Severe Microcytosis or Fragmentation of Erythrocytes: Erythrocytes are separated from platelets by size. Small erythrocytes or erythrocyte fragments can be counted as platelets giving a falsely elevated count.

Cryoglobulinaemia: Pseudothrombocytosis and pseudoleucocytosis has been reported in patients with cryoglobulinaemia. Haemoglobin H disease has been associated with pseudothrombocytosis.

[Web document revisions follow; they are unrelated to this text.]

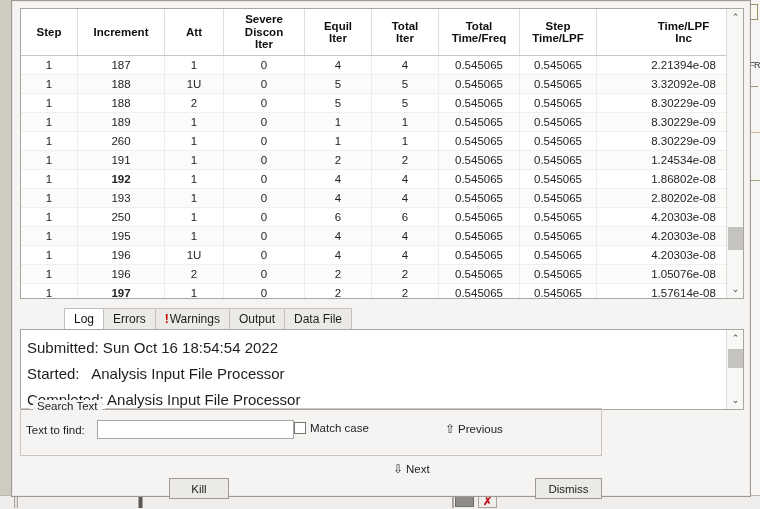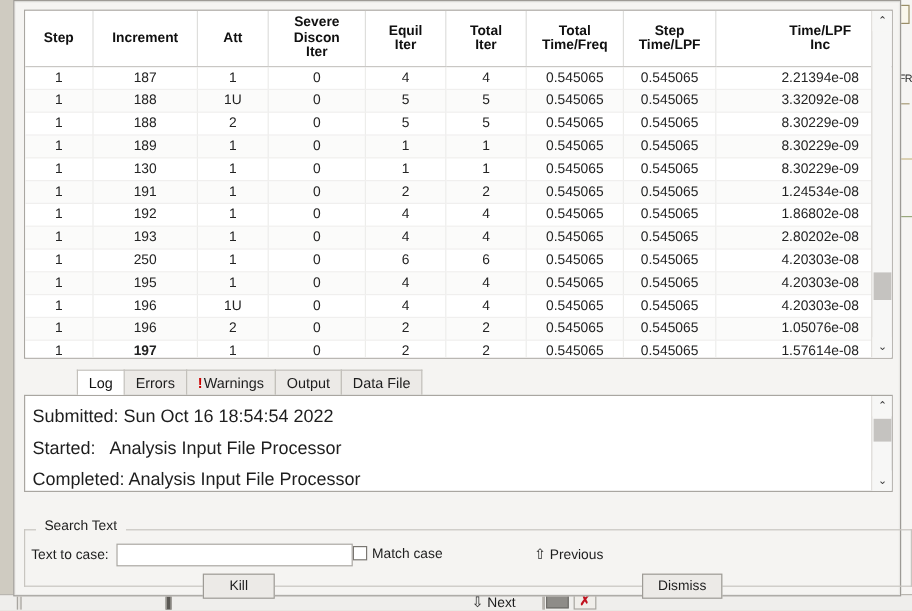"130" td { text: 130 -> 260 }
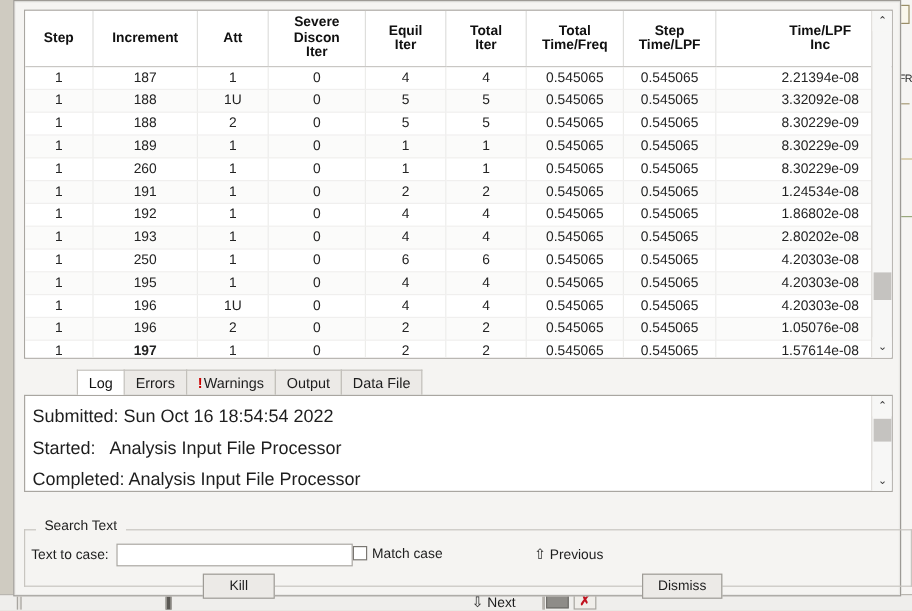"192" td { font-weight: none -> bold }
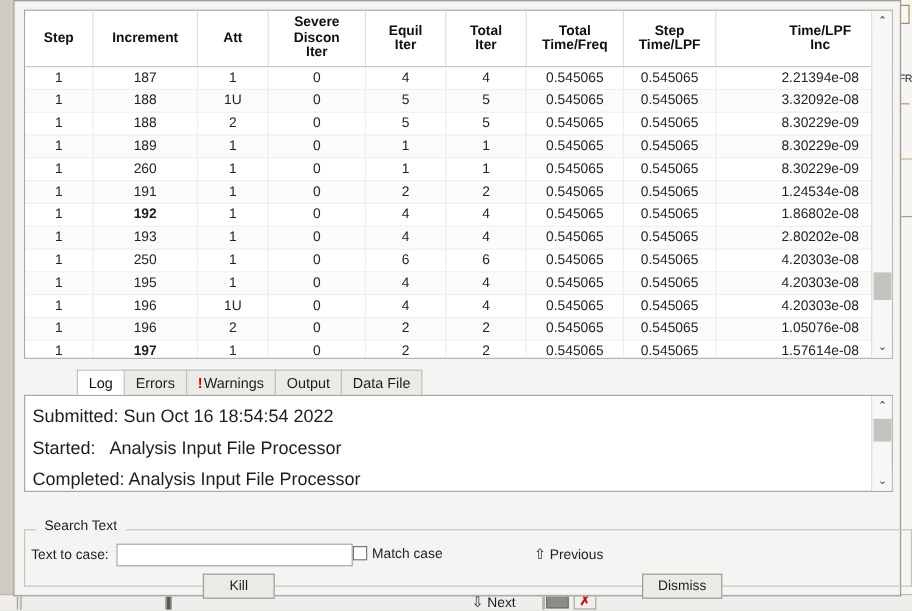"Search Text" #search-group { top: 440px -> 407px; width: 740px -> 582px }
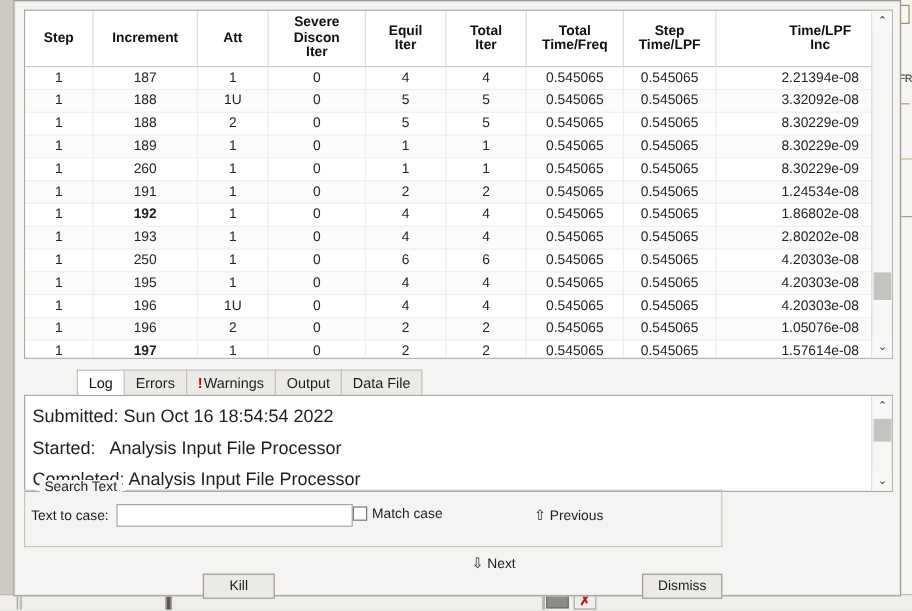"Text to case:" div { text: case -> find }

Counting Platelets When Counts are Suspected to the Falsely Abnormal

All low counts must be confirmed on a second sample. If the sample is a collected in evacuation tubes the correct order of draw must be followed. If collected by a syringe and needle then it must be a small (preferably only for performing the platelet count) sample, taken from an adequately large vein avoiding applying excessive suction as all these factors can cause platelet aggregation. Measures appropriate for specific causes of thrombocytopenia include

Platelet Aggregation: The counter will often flag the presence of platelet clumping but the peripheral smear must be examined for the presence of platelet clumps, fibrin strands or platelet satellitism. The options available in case of a suspected EDTA induced platelet aggregation include

  1. Adding 20mg kanamycin
  2. Adding excessive EDTA to disrupt the aggregates
  3. Collecting blood in another anticoagulant – occasionally aggregation may be seen with other anticoagulants
  4. Performing a platelet count no-anticoagulated blood collected by finger prick.

Variations in Platelet Size: It is impossible to get an accurate automated platelet count in patients with a large number of giant platelets. Manual platelet counts should be performed in such patients. The patients should be informed of this discrepancy to prevent him/her from undergoing investigations for “thrombocytopenia”. Pseudothrombocytosis due to severe microcytosis or erythrocyte fragments is rare. These patients also need a manual count.